How can I get my girlfriend back? What are the steps that I should take to get my girlfriend back?How can I revive our relationship? What if she is ignoring me? Do I still have a good chance or is it an indication for me to give up and move on? The fact that you are reading this article indicates that you may also be inclined to reunite with your ex.

If you fell that she is the one for you and it is destined that you are to be together, don’t give up. Achieving happiness should be a top priority in any person’s life.

Yes, you want to get back together with your ex. And you also want your relationship to become stronger than before. You do not want to go through another break up again. So, before you made the final decision to patch up with him/her, it is best that you ask him/her out to have a heart to heart talk.

Don’t attempt to put to much pressure on her, as it could backfire. The more recently you have broken up, the more patient you will need to be and the more slowly you will need to take things. Don’t call her right after a break up. Chances are she will ignore you. You may be at a loss for words, even if you could contact her right now.

It is best to have a month to evaluate your true feelings and mend your heartache. I feel that your girlfriend also needs time for herself.

Now is a good period in your life to contemplate if you need to move forward without her or alone. Do not interact with her this month if at all possible. After this amount of time has passed, it is acceptable to contact her.

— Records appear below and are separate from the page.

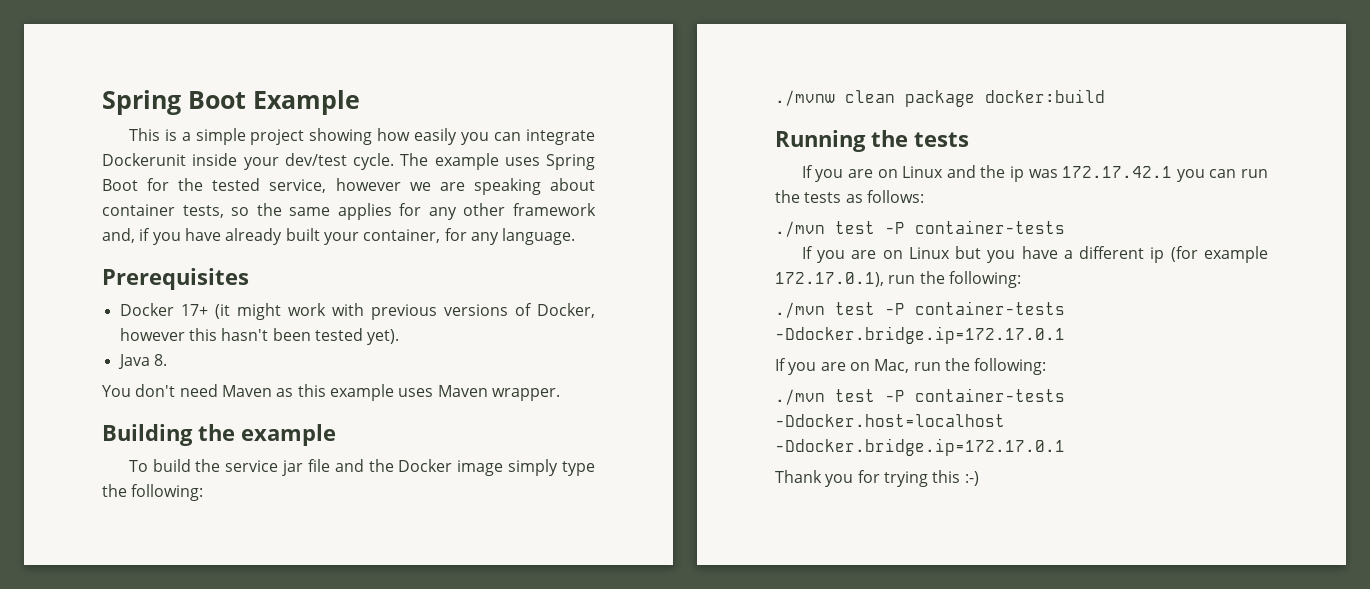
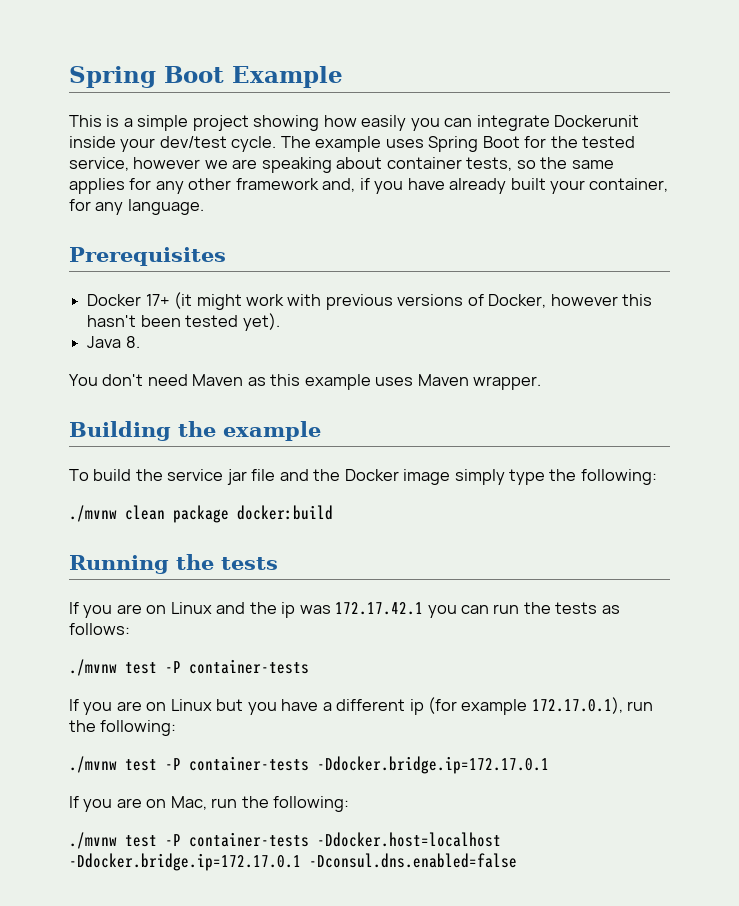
  If you are on Linux and the ip was 172.17.42.1 you can run the tests as follows:
- ./mvn test -P container-tests
+ ./mvnw test -P container-tests
- ./mvn test -P container-tests -Ddocker.bridge.ip=172.17.0.1
+ ./mvnw test -P container-tests -Ddocker.bridge.ip=172.17.0.1
- ./mvn test -P container-tests -Ddocker.host=localhost -Ddocker.bridge.ip=172.17.0.1
- Thank you for trying this :-)
+ ./mvnw test -P container-tests -Ddocker.host=localhost -Ddocker.bridge.ip=172.17.0.1 -Dconsul.dns.enabled=false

If she happens to be your colleague or classmate, obviously, it is impossible not to see her everyday. In this situation, you should not pretend not to see her. You don’t need to talk to her if you don’t want to. In fact, you will want to minimize your conversation with her. But at least, you should still say hi and be friendly whenever you see her. This will leave your door open should you decide to get your girlfriend back one month later.

Keep in mind that this is only a basic technique to start communicating with her again. Be prepared to outline a plan to get your ex back.